**EXERCISE DIRECTIONS:**
Could you please write out each line of the records exactly, minus the pictures?

[Collection entries]
+-------+
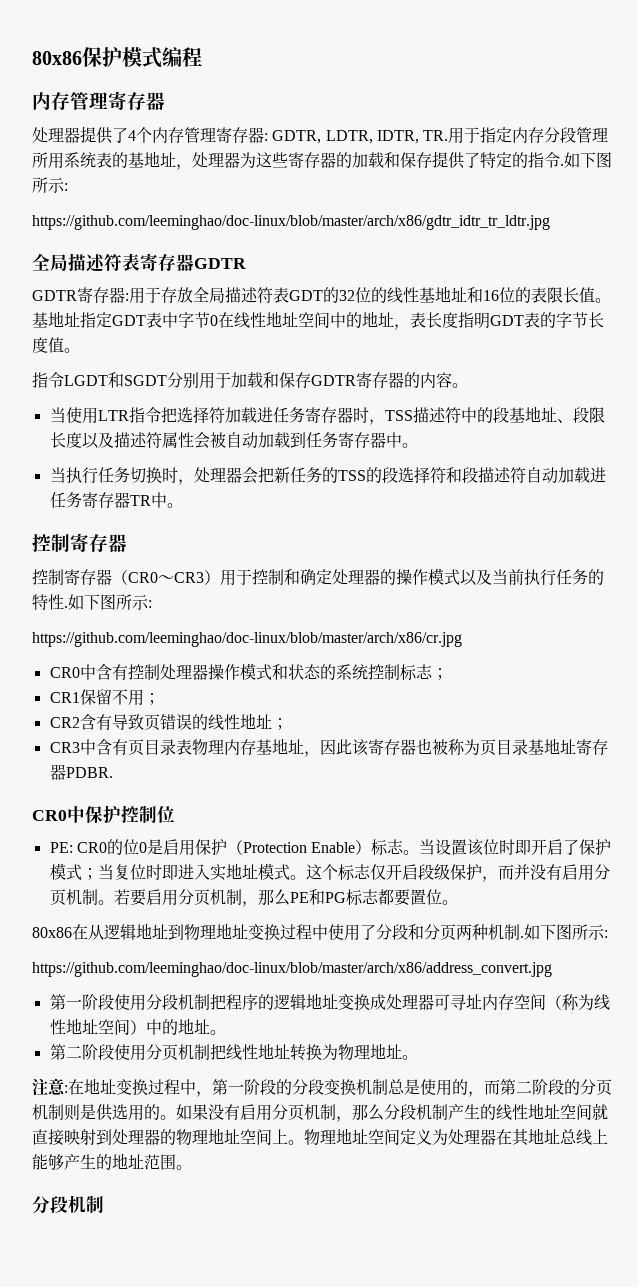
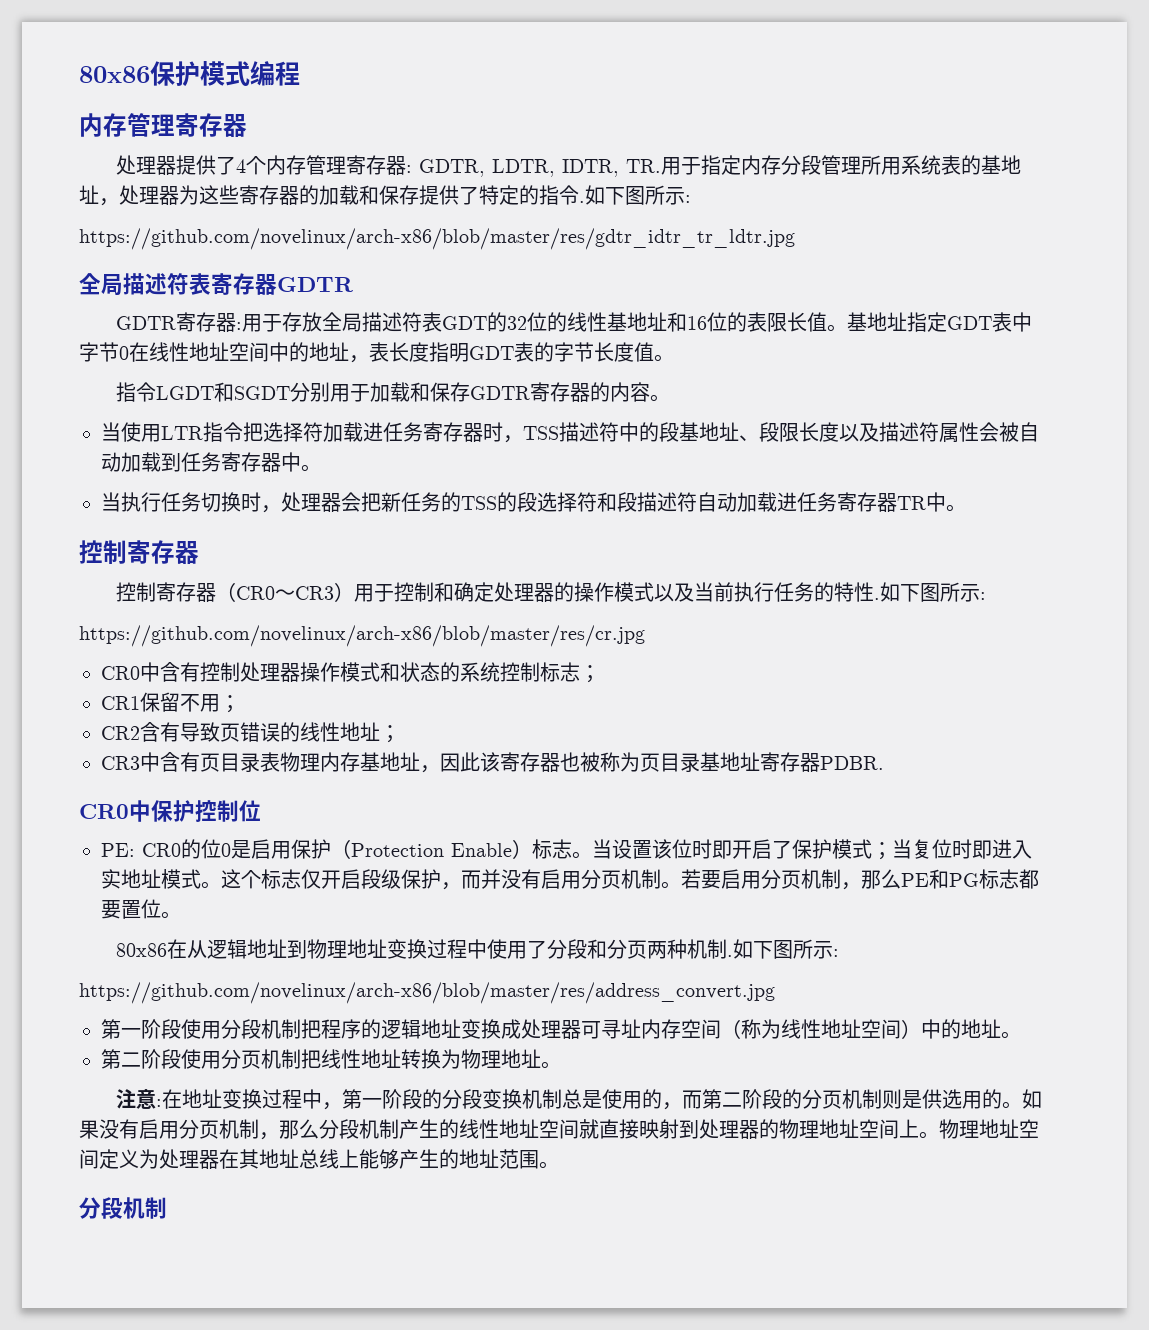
[32,215,550,230] https://github.com/leeminghao/doc-linux/blob/master/arch/x86/gdtr_idtr_tr_ldtr.jpg -> [79,228,795,250] https://github.com/novelinux/arch-x86/blob/master/res/gdtr_idtr_tr_ldtr.jpg
[32,632,462,647] https://github.com/leeminghao/doc-linux/blob/master/arch/x86/cr.jpg -> [79,625,645,647] https://github.com/novelinux/arch-x86/blob/master/res/cr.jpg
[32,962,552,977] https://github.com/leeminghao/doc-linux/blob/master/arch/x86/address_convert.jpg -> [79,982,775,1004] https://github.com/novelinux/arch-x86/blob/master/res/address_convert.jpg

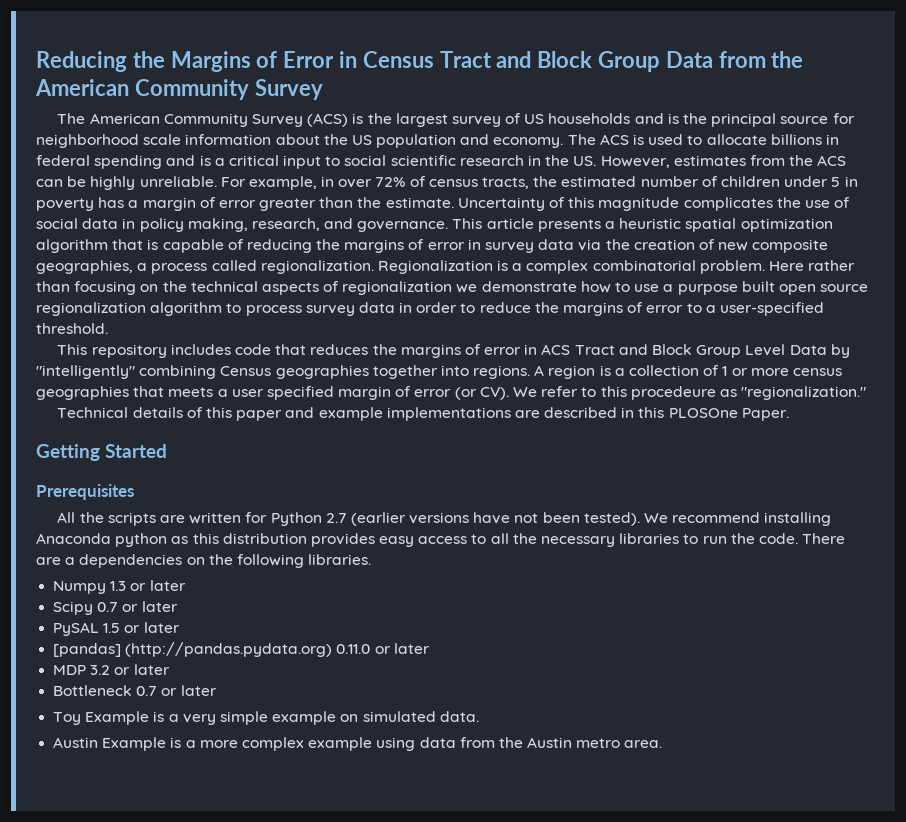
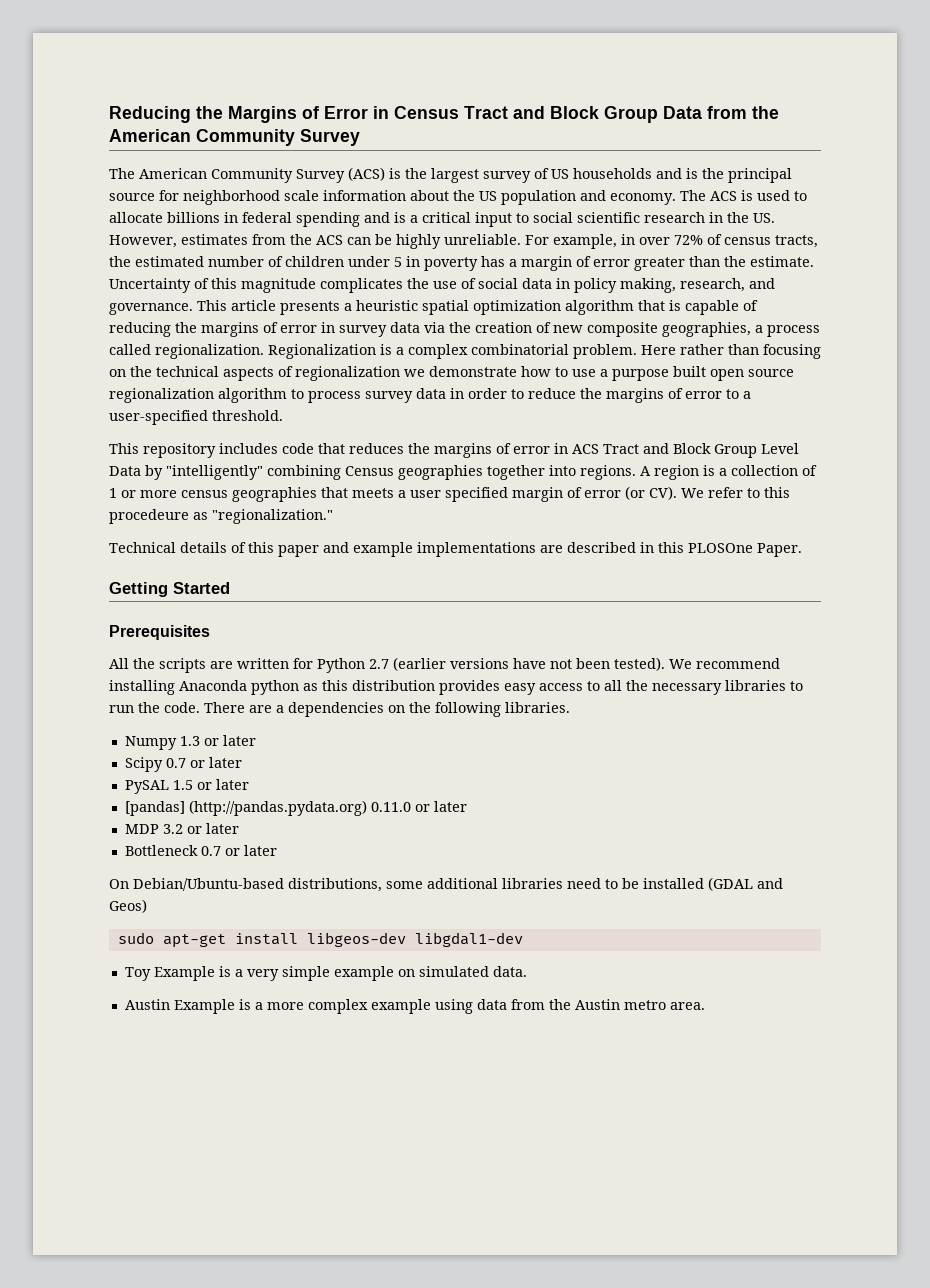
(217, 690) none -> [109,877,783,892] [109,899,147,913] [117,932,523,948] // On Debian/Ubuntu-based distributions, some additional libraries need to be installed (GDAL and Geos) // sudo apt-get install libgeos-dev libgdal1-dev

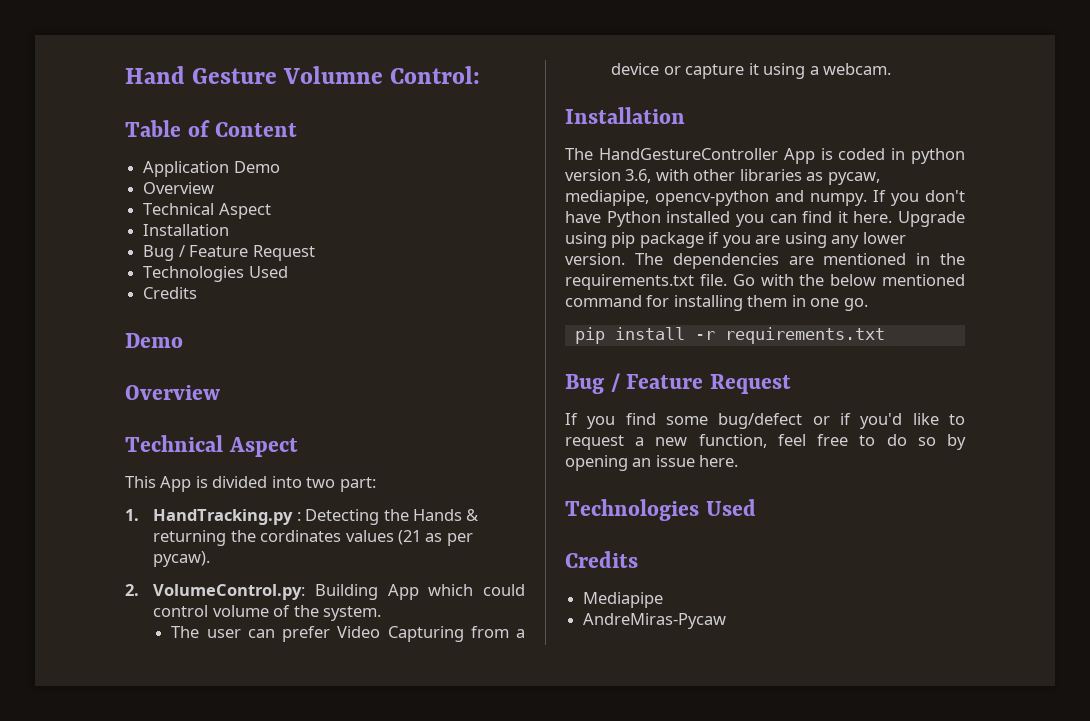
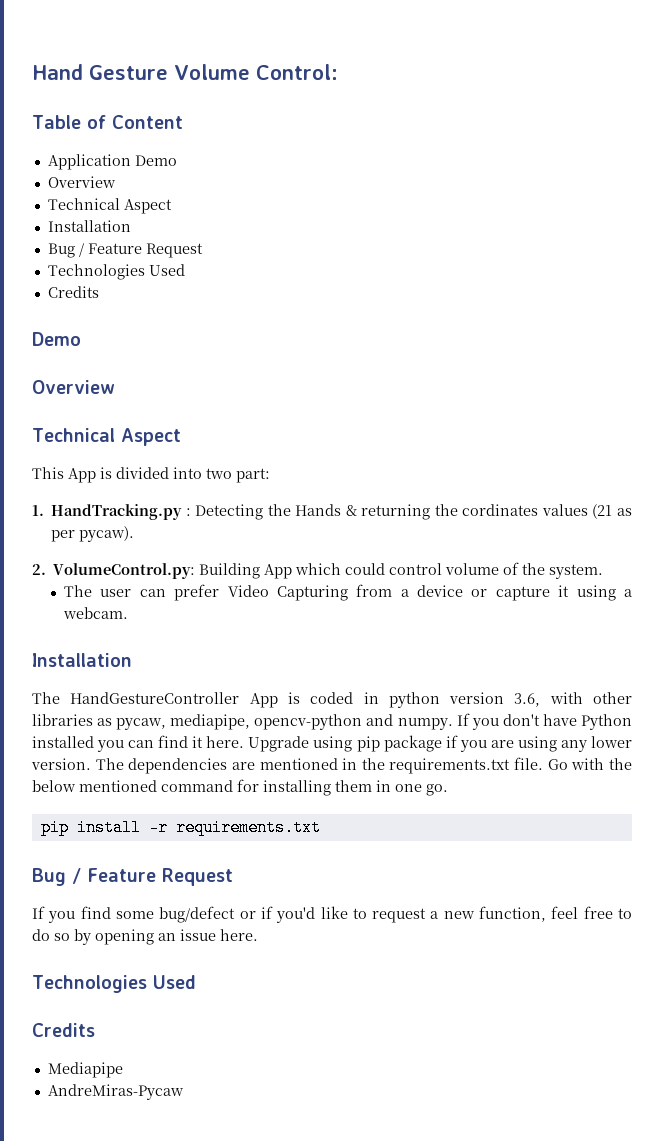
[283,66,384,84] Volumne -> [174,64,250,80] Volume

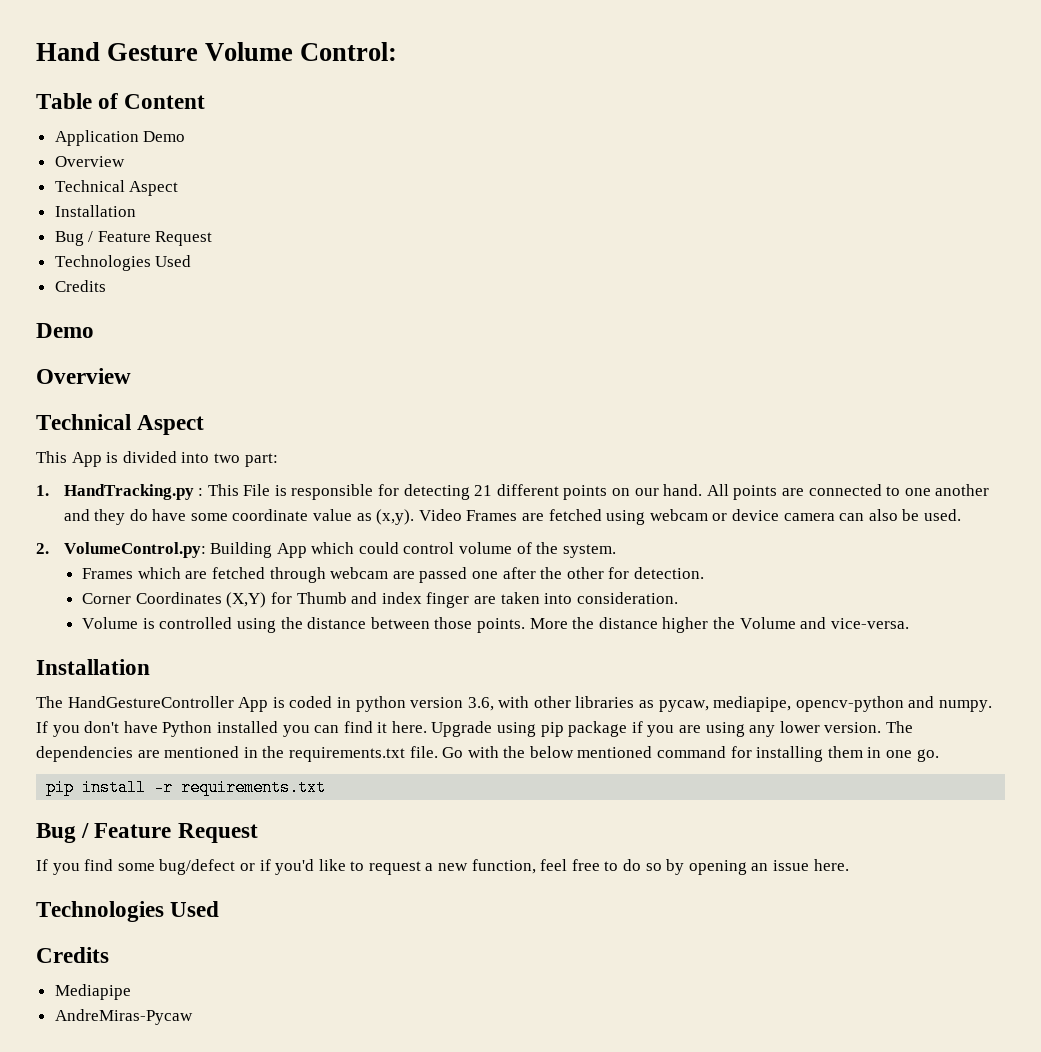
[195,504,632,520] [51,526,135,542] Detecting the Hands & returning the cordinates values (21 as per pycaw). -> [207,484,990,500] [63,509,961,525] This File is responsible for detecting 21 different points on our hand. All points are connected to one another and they do have some coordinate value as (x,y). Video Frames are fetched using webcam or device camera can also be used.
[63,584,633,601] [62,607,128,619] The user can prefer Video Capturing from a device or capture it using a webcam. -> [82,567,704,583] [82,592,678,608] [82,617,909,633] Frames which are fetched through webcam are passed one after the other for detection. // Corner Coordinates (X,Y) for Thumb and index finger are taken into consideration. // Volume is controlled using the distance between those points. More the distance higher the Volume and vice-versa.

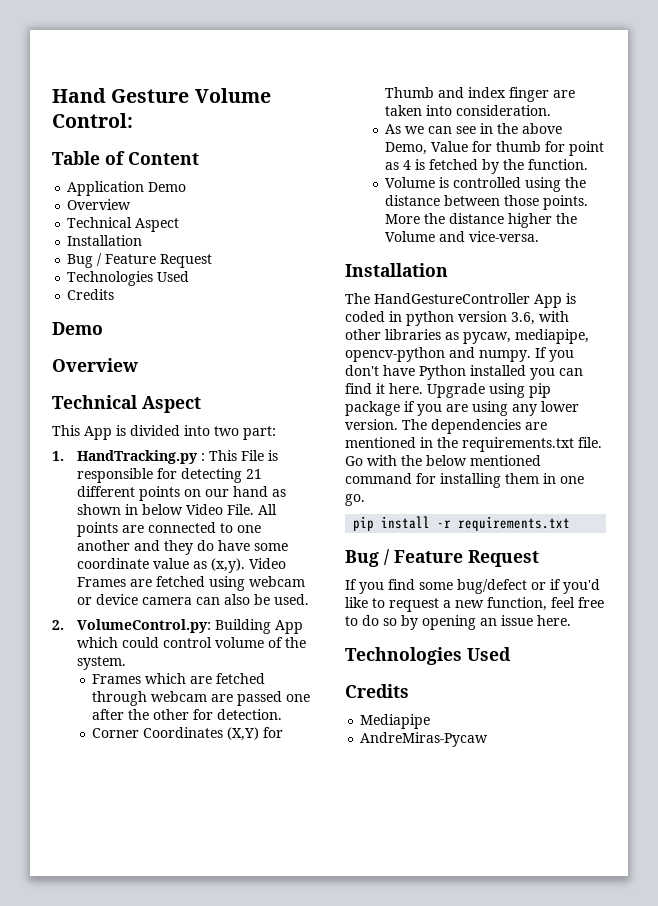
[663,484,703,496] hand. -> [232,486,286,497] [76,504,254,515] hand as shown in below Video File.
(678, 598) none -> [385,123,563,134] [385,141,605,156] [385,159,589,174] // As we can see in the above Demo, Value for thumb for point as 4 is fetched by the function.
+-------+
**EXERCISE SOLUTION:**
[32,215,550,230] https://github.com/leeminghao/doc-linux/blob/master/arch/x86/gdtr_idtr_tr_ldtr.jpg -> [79,228,795,250] https://github.com/novelinux/arch-x86/blob/master/res/gdtr_idtr_tr_ldtr.jpg
[32,632,462,647] https://github.com/leeminghao/doc-linux/blob/master/arch/x86/cr.jpg -> [79,625,645,647] https://github.com/novelinux/arch-x86/blob/master/res/cr.jpg
[32,962,552,977] https://github.com/leeminghao/doc-linux/blob/master/arch/x86/address_convert.jpg -> [79,982,775,1004] https://github.com/novelinux/arch-x86/blob/master/res/address_convert.jpg

(217, 690) none -> [109,877,783,892] [109,899,147,913] [117,932,523,948] // On Debian/Ubuntu-based distributions, some additional libraries need to be installed (GDAL and Geos) // sudo apt-get install libgeos-dev libgdal1-dev

[283,66,384,84] Volumne -> [174,64,250,80] Volume

[195,504,632,520] [51,526,135,542] Detecting the Hands & returning the cordinates values (21 as per pycaw). -> [207,484,990,500] [63,509,961,525] This File is responsible for detecting 21 different points on our hand. All points are connected to one another and they do have some coordinate value as (x,y). Video Frames are fetched using webcam or device camera can also be used.
[63,584,633,601] [62,607,128,619] The user can prefer Video Capturing from a device or capture it using a webcam. -> [82,567,704,583] [82,592,678,608] [82,617,909,633] Frames which are fetched through webcam are passed one after the other for detection. // Corner Coordinates (X,Y) for Thumb and index finger are taken into consideration. // Volume is controlled using the distance between those points. More the distance higher the Volume and vice-versa.

[663,484,703,496] hand. -> [232,486,286,497] [76,504,254,515] hand as shown in below Video File.
(678, 598) none -> [385,123,563,134] [385,141,605,156] [385,159,589,174] // As we can see in the above Demo, Value for thumb for point as 4 is fetched by the function.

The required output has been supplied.